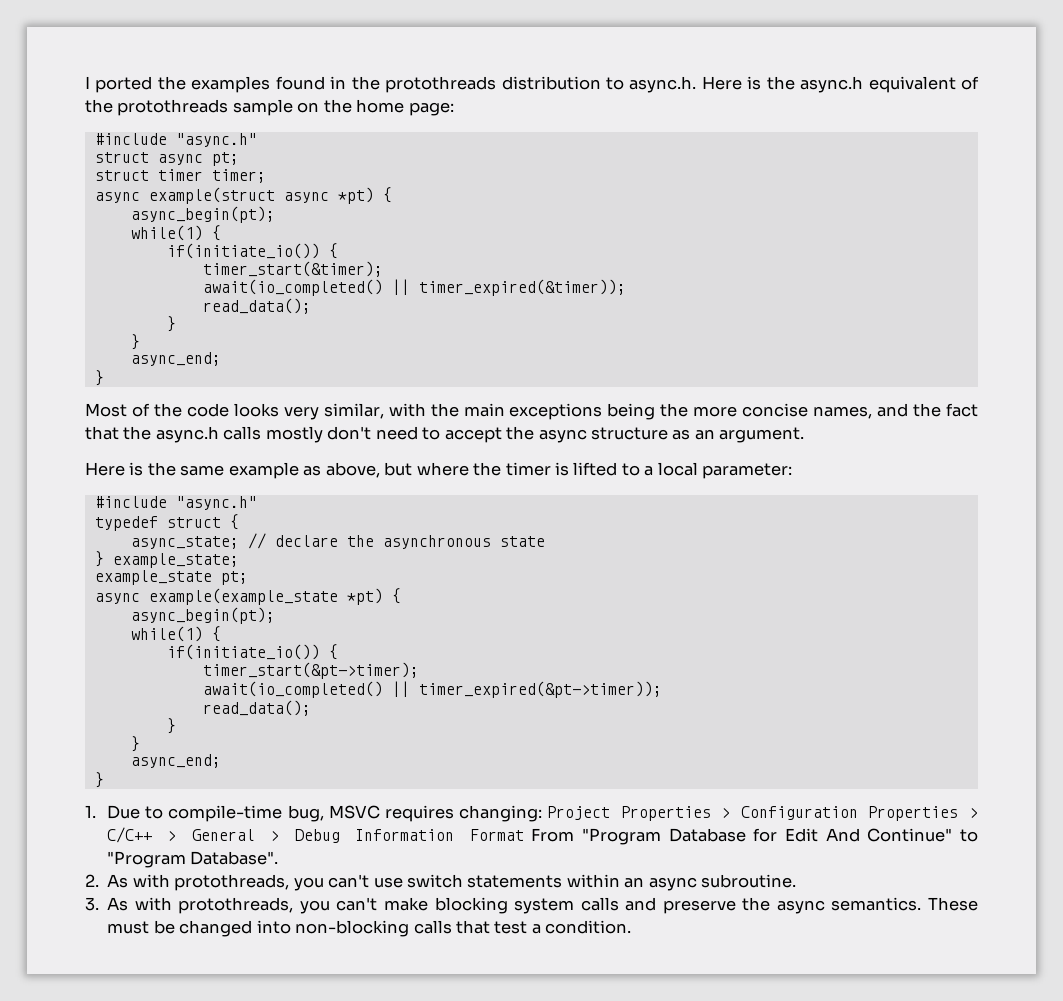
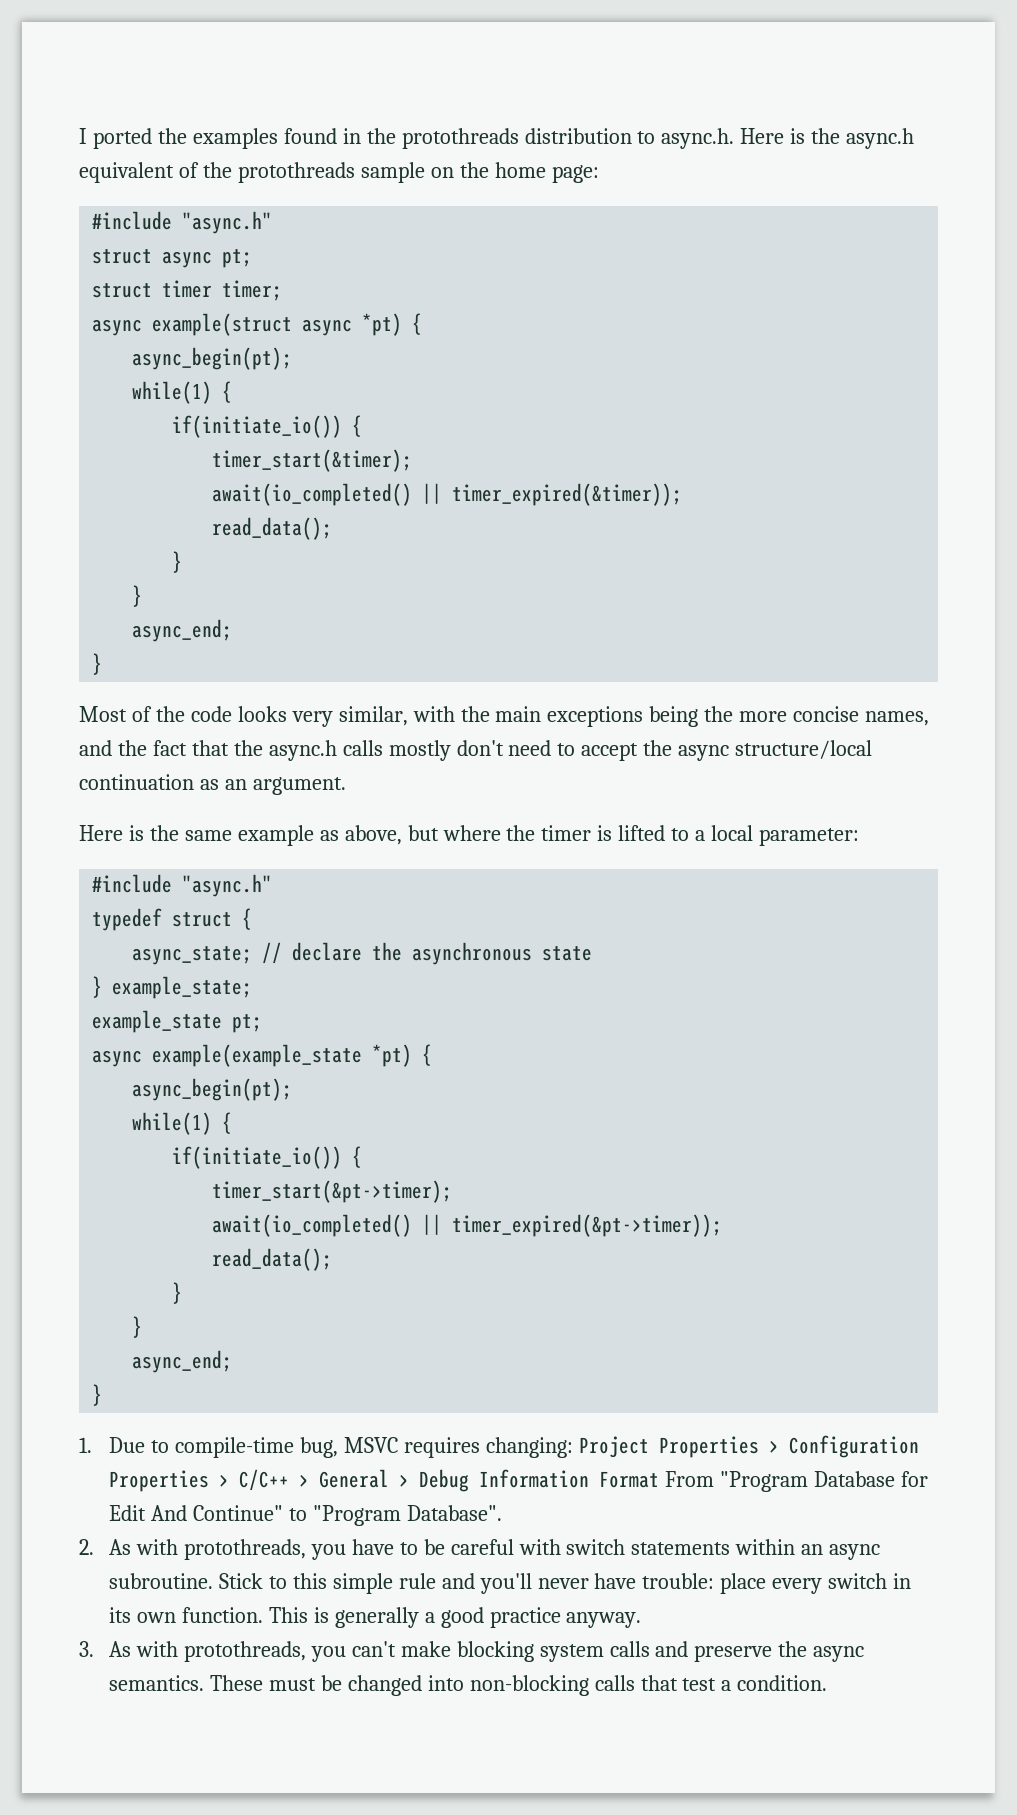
- Most of the code looks very similar, with the main exceptions being the more concise names, and the fact that the async.h calls mostly don't need to accept the async structure as an argument.
+ Most of the code looks very similar, with the main exceptions being the more concise names, and the fact that the async.h calls mostly don't need to accept the async structure/local continuation as an argument.
- 2. As with protothreads, you can't use switch statements within an async subroutine.
+ 2. As with protothreads, you have to be careful with switch statements within an async subroutine. Stick to this simple rule and you'll never have trouble: place every switch in its own function. This is generally a good practice anyway.

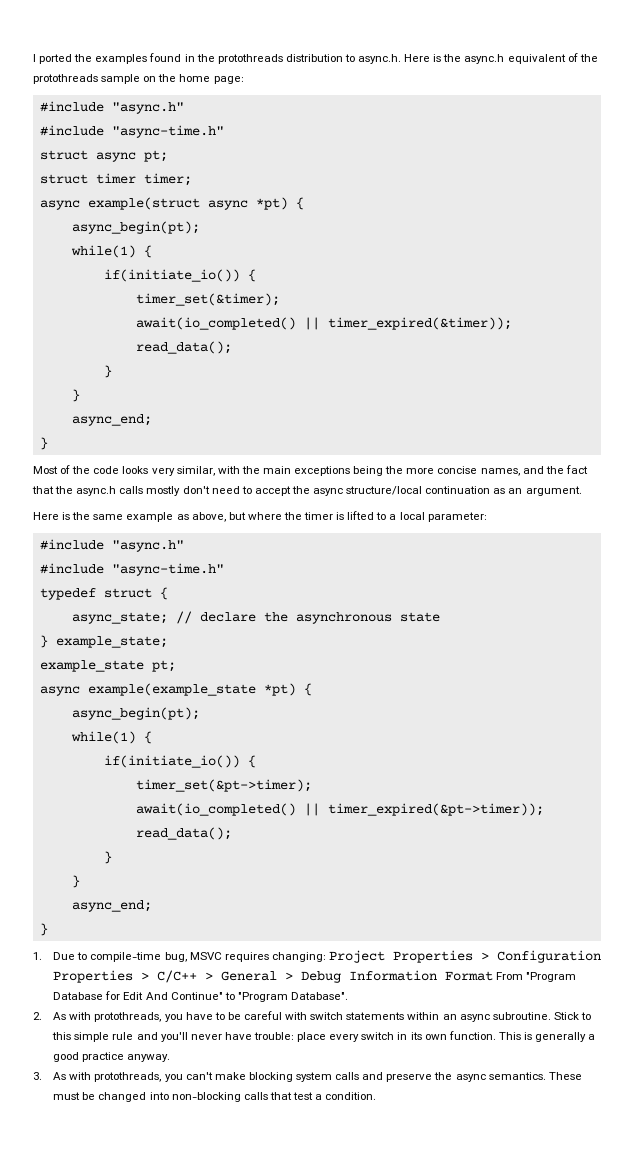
  I ported the examples found in the protothreads distribution to async.h. Here is the async.h equivalent of the protothreads sample on the home page:
  #include "async.h"
+ #include "async-time.h"
- timer_start(&timer);
+ timer_set(&timer);
  Here is the same example as above, but where the timer is lifted to a local parameter:
  #include "async.h"
+ #include "async-time.h"
- timer_start(&pt->timer);
+ timer_set(&pt->timer);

▶ _Task to carry out_:
The records are to be duplicated in full and exactly, with images left out.

▶ _Output for this task_:
- Most of the code looks very similar, with the main exceptions being the more concise names, and the fact that the async.h calls mostly don't need to accept the async structure as an argument.
+ Most of the code looks very similar, with the main exceptions being the more concise names, and the fact that the async.h calls mostly don't need to accept the async structure/local continuation as an argument.
- 2. As with protothreads, you can't use switch statements within an async subroutine.
+ 2. As with protothreads, you have to be careful with switch statements within an async subroutine. Stick to this simple rule and you'll never have trouble: place every switch in its own function. This is generally a good practice anyway.

  I ported the examples found in the protothreads distribution to async.h. Here is the async.h equivalent of the protothreads sample on the home page:
  #include "async.h"
+ #include "async-time.h"
- timer_start(&timer);
+ timer_set(&timer);
  Here is the same example as above, but where the timer is lifted to a local parameter:
  #include "async.h"
+ #include "async-time.h"
- timer_start(&pt->timer);
+ timer_set(&pt->timer);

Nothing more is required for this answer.